Archive

Archive for the ‘Graduate School’ Category

Presenting tOSU Web Server – An open source web server

March 20th, 2010 Frank No comments

I’ve just finished my Winter 2010 term for my graduate degree. I took two classes this term, SE-450 and CSC-435. Both classes were great, but taking them concurrently was not a great idea. Nevertheless, I have something to share which is ultimately a derivative of the two classes. One of the project assignments in CSC-435 – Distributed Systems I – was to create a web server. We were given the basics of how a web server and client works, but then left to our own devices to gather the HTTP response codes and other such information. My intention is to share a good portion of the basics here but then also my web server (slightly modified for this site).

Background

Web servers (and browsers) work on top of basic sockets. While this entry isn’t going to be a comprehensive introduction to the networking technologies involved, one area that is key to the web server is the idea of sockets. A socket is defined as a communication channel in which two programs can communicate. The communication takes place over ports.

Now, we need to understand how to use a Socket in Java which is the implementation language for the tOSU Web Server. Java (SE 6) has two implementations for a Socket. One is the ServerSocket and the other is a Socket. The former, waits for incoming socket connections. Essentially, it becomes the server. The socket, on the other hand, is a incoming connection; it becomes the communication channel between the client and the server.

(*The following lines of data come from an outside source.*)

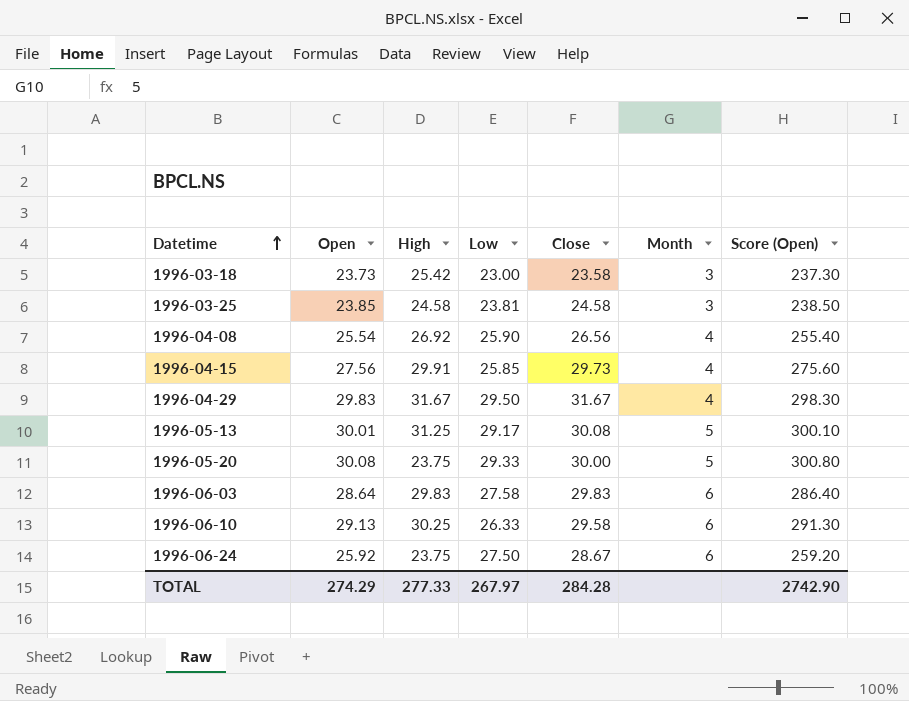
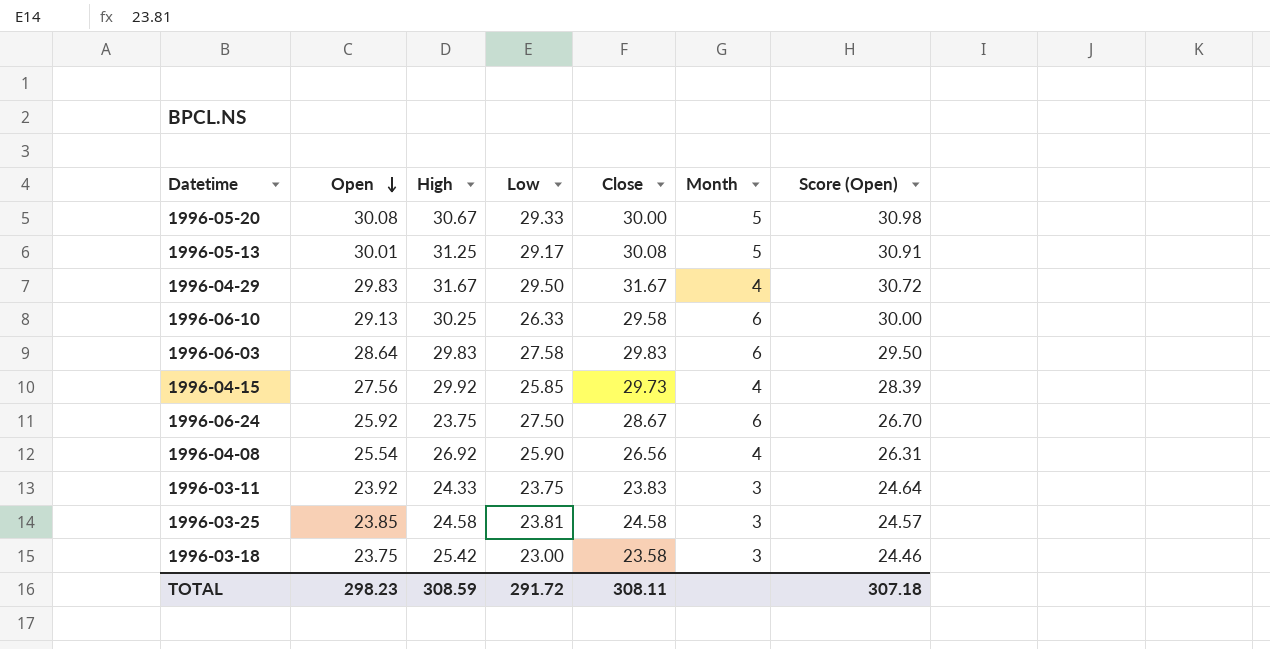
row order: Datetime ascending -> Open descending
column Score (Open) | formula: [Open] * 10 -> [Open] * 1.03
1996-05-20 | High: 23.75 -> 30.67
1996-04-15 | High: 29.91 -> 29.92
row 1996-03-11: none -> 23.92 | 24.33 | 23.75 | 23.83 | 3 | 24.64
1996-03-18 | Open: 23.73 -> 23.75
TOTAL | Open: 274.29 -> 298.23
TOTAL | High: 277.33 -> 308.59
TOTAL | Low: 267.97 -> 291.72
TOTAL | Close: 284.28 -> 308.11
TOTAL | Score (Open): 2742.90 -> 307.18

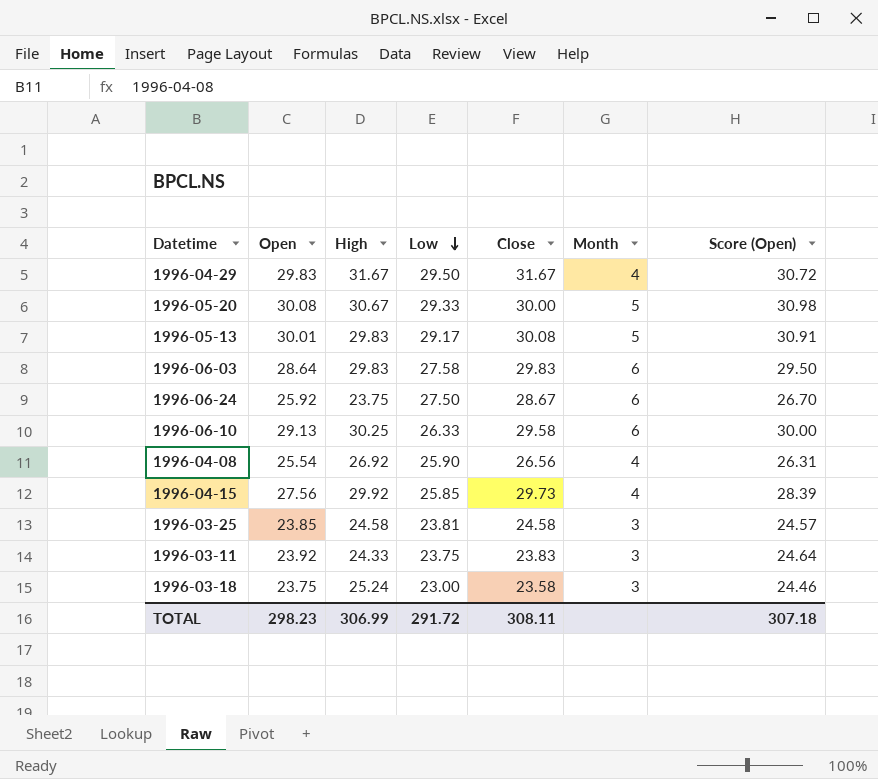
row order: Open descending -> Low descending
1996-05-13 | High: 31.25 -> 29.83
1996-03-18 | High: 25.42 -> 25.24
TOTAL | High: 308.59 -> 306.99

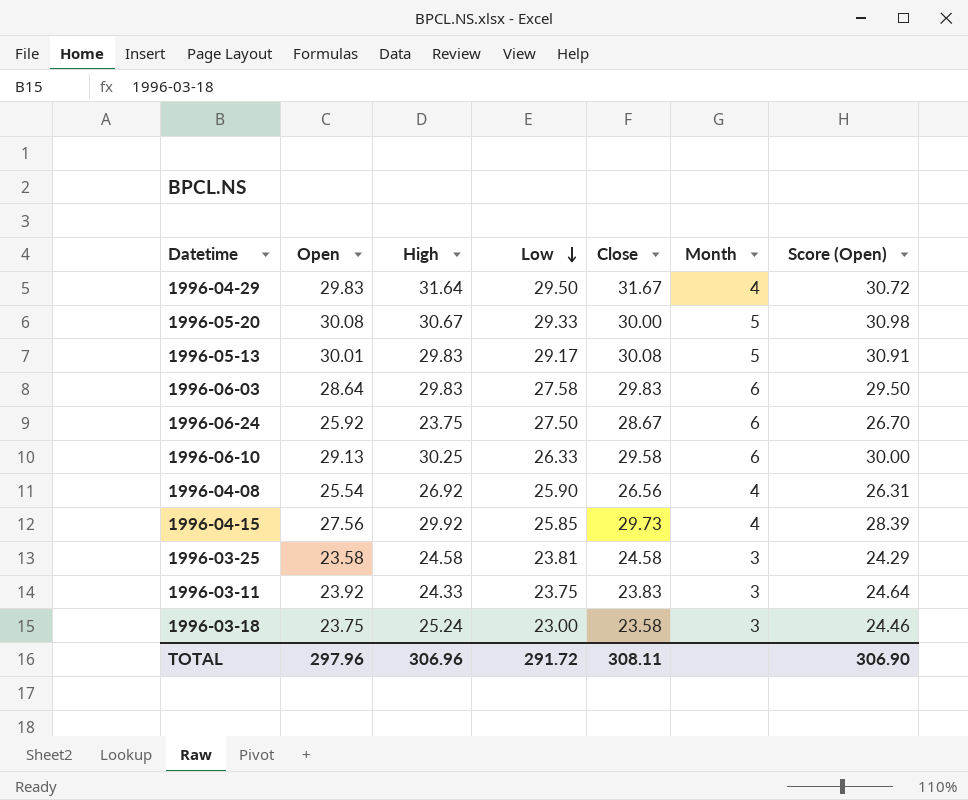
1996-04-29 | High: 31.67 -> 31.64
1996-03-25 | Open: 23.85 -> 23.58
1996-03-25 | Score (Open): 24.57 -> 24.29
TOTAL | Open: 298.23 -> 297.96
TOTAL | High: 306.99 -> 306.96
TOTAL | Score (Open): 307.18 -> 306.90

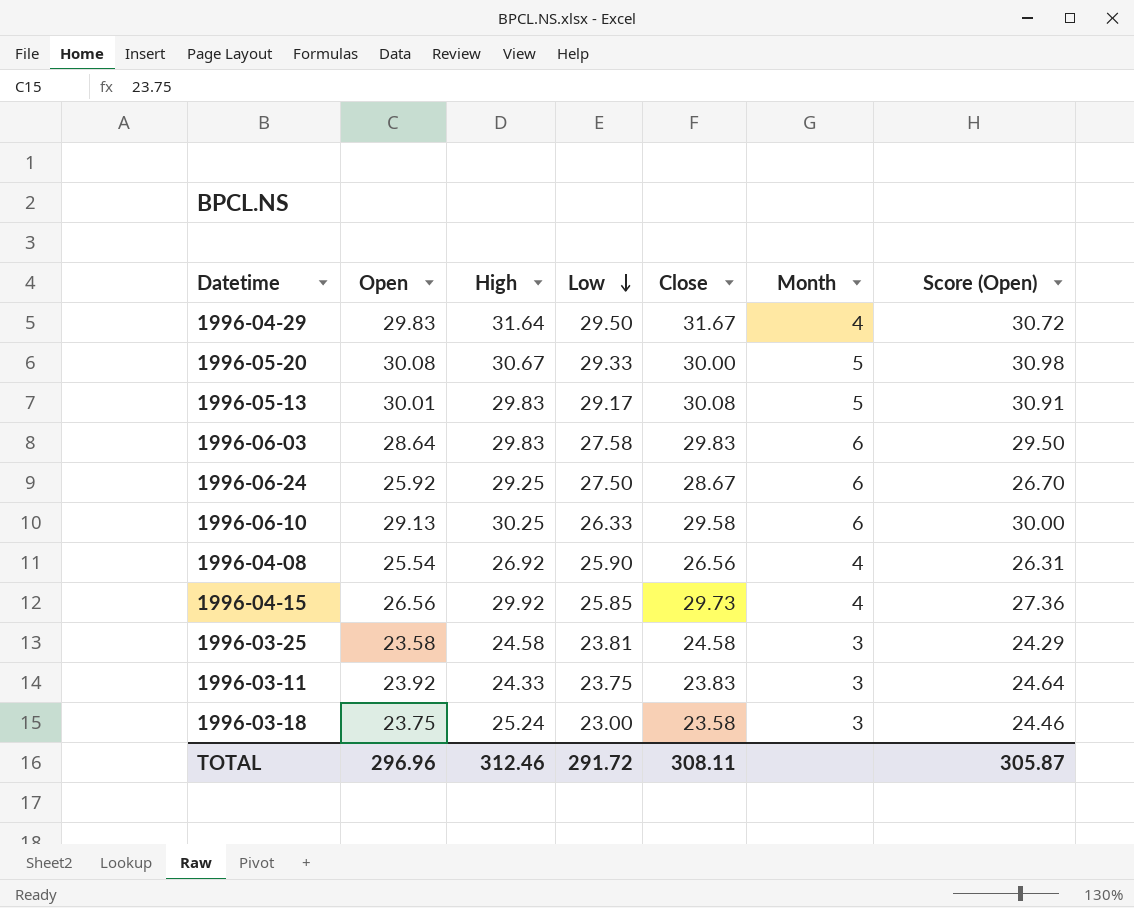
1996-06-24 | High: 23.75 -> 29.25
1996-04-15 | Open: 27.56 -> 26.56
1996-04-15 | Score (Open): 28.39 -> 27.36
TOTAL | Open: 297.96 -> 296.96
TOTAL | High: 306.96 -> 312.46
TOTAL | Score (Open): 306.90 -> 305.87

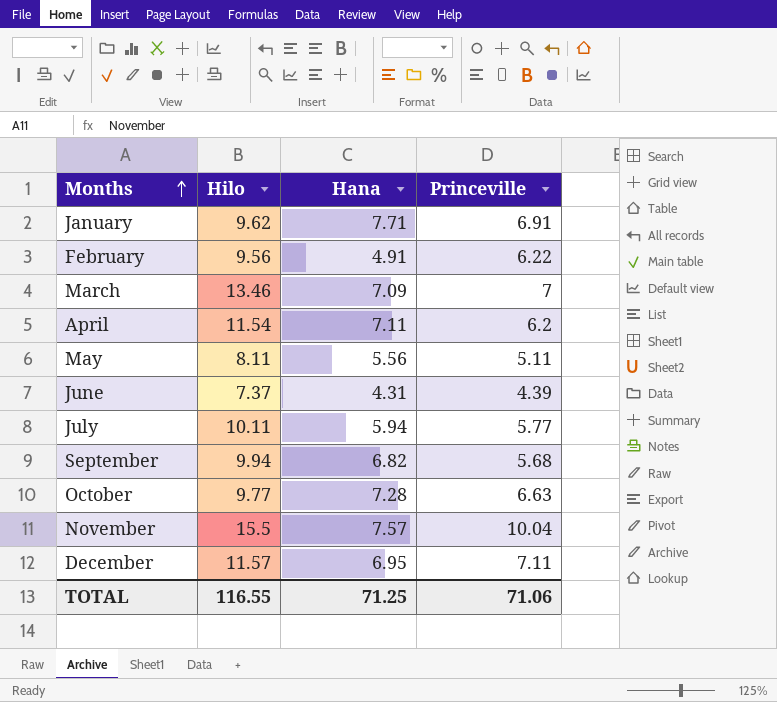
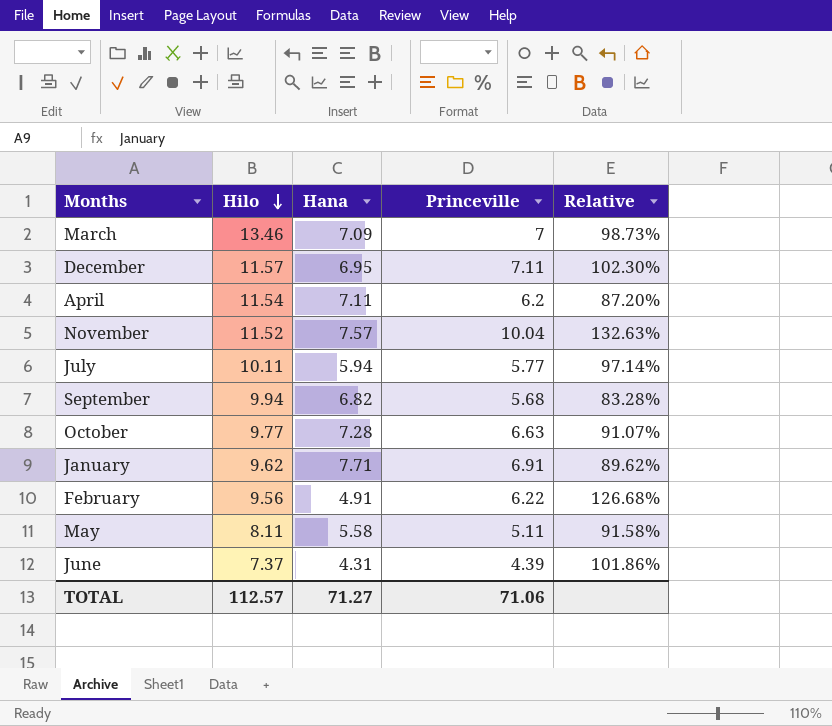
row order: Months ascending -> Hilo descending
column Relative | formula: none -> [Princeville] / [Hana]
November | Hilo: 15.5 -> 11.52
May | Hana: 5.56 -> 5.58
TOTAL | Hilo: 116.55 -> 112.57
TOTAL | Hana: 71.25 -> 71.27

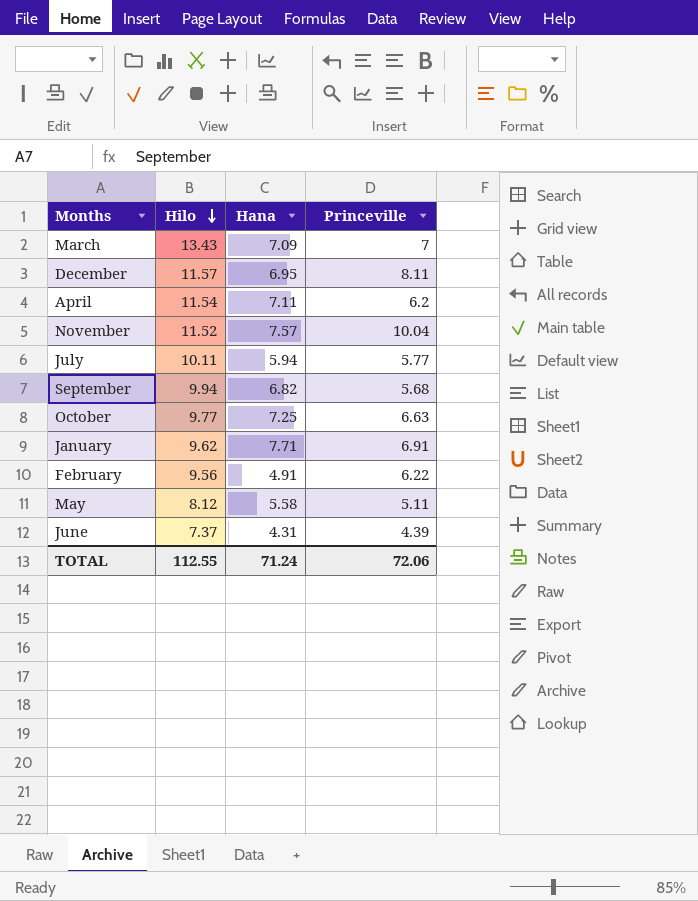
column Relative | formula: [Princeville] / [Hana] -> none
March | Hilo: 13.46 -> 13.43
December | Princeville: 7.11 -> 8.11
October | Hana: 7.28 -> 7.25
May | Hilo: 8.11 -> 8.12
TOTAL | Hilo: 112.57 -> 112.55
TOTAL | Hana: 71.27 -> 71.24
TOTAL | Princeville: 71.06 -> 72.06

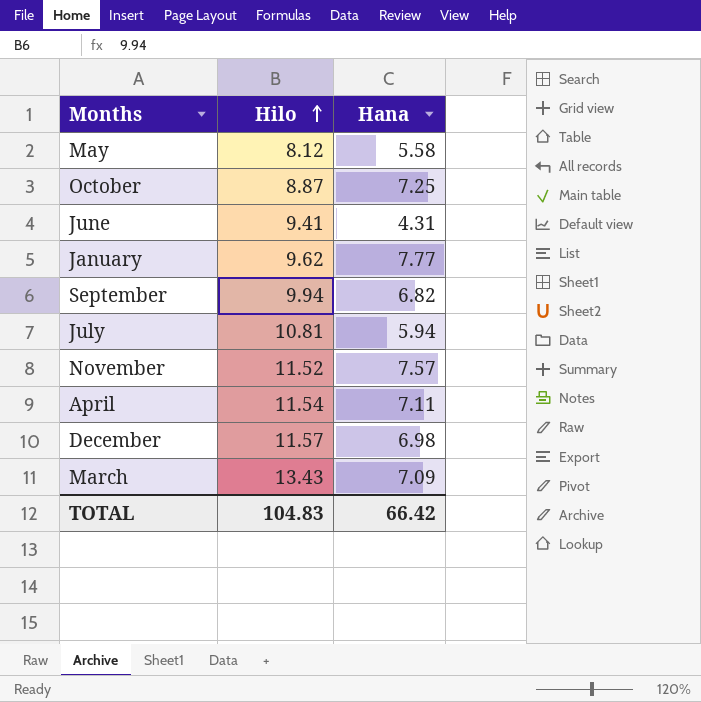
row order: Hilo descending -> Hilo ascending
column Princeville | position: 4 -> none
row February: 9.56 | 4.91 | 6.22 -> none
October | Hilo: 9.77 -> 8.87
June | Hilo: 7.37 -> 9.41
January | Hana: 7.71 -> 7.77
July | Hilo: 10.11 -> 10.81
December | Hana: 6.95 -> 6.98
TOTAL | Hilo: 112.55 -> 104.83
TOTAL | Hana: 71.24 -> 66.42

The high level idea of creating a web server is to create a ServerSocket instances and wait for incoming connections. Assuming it receives a properly formatted request for a HTTP server, we handle the request and return data — web pages — to the client. The question is, what constitutes a valid HTTP request.

The HTTP Request

HTTP is nothing more than a protocol. We’ve all heard this, I’m not sure we all know what this means. A protocol is merely a set of rules. I don’t believe that a protocol is anything more or anything less.  The HTTP protocol is actually quite comprehensive but creating the tOSU-WebServer has taught me that we do not need to implement the entire protocol for a  pedagogical web server application. We simply need to provide the basics, perhaps a little more, and it’ll work. This is what my web server represents.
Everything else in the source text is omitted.